* _How to complete this task_
Copy precisely the first line of the material below and every later line, stopping with the line that contains "- use mangatranslation\MangaImage;".

* _Records to use_
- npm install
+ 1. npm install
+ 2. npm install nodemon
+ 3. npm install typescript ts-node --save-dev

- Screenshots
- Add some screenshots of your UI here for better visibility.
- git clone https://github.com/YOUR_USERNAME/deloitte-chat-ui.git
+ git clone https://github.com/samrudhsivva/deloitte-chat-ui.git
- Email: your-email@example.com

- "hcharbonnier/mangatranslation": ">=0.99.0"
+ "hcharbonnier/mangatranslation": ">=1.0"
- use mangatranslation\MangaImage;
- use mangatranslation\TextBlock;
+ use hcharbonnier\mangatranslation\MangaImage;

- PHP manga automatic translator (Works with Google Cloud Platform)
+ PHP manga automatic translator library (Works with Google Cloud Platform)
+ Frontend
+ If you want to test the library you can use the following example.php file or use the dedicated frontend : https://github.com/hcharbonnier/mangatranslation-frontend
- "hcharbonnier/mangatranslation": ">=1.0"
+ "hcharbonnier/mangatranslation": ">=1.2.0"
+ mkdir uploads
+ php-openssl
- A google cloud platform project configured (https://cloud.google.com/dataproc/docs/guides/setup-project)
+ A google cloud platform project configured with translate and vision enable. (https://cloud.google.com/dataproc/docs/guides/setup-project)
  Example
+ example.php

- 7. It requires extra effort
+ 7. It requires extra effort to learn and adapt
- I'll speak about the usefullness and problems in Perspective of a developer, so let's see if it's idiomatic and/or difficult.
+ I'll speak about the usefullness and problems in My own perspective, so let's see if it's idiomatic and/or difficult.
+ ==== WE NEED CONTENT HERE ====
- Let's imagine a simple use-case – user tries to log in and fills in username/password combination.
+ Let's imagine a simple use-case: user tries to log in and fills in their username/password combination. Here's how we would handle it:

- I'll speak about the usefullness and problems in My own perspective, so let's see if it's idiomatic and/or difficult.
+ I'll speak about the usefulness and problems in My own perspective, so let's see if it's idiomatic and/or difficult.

* _Answer_
- npm install
+ 1. npm install
+ 2. npm install nodemon
+ 3. npm install typescript ts-node --save-dev

- Screenshots
- Add some screenshots of your UI here for better visibility.
- git clone https://github.com/YOUR_USERNAME/deloitte-chat-ui.git
+ git clone https://github.com/samrudhsivva/deloitte-chat-ui.git
- Email: your-email@example.com

- "hcharbonnier/mangatranslation": ">=0.99.0"
+ "hcharbonnier/mangatranslation": ">=1.0"
- use mangatranslation\MangaImage;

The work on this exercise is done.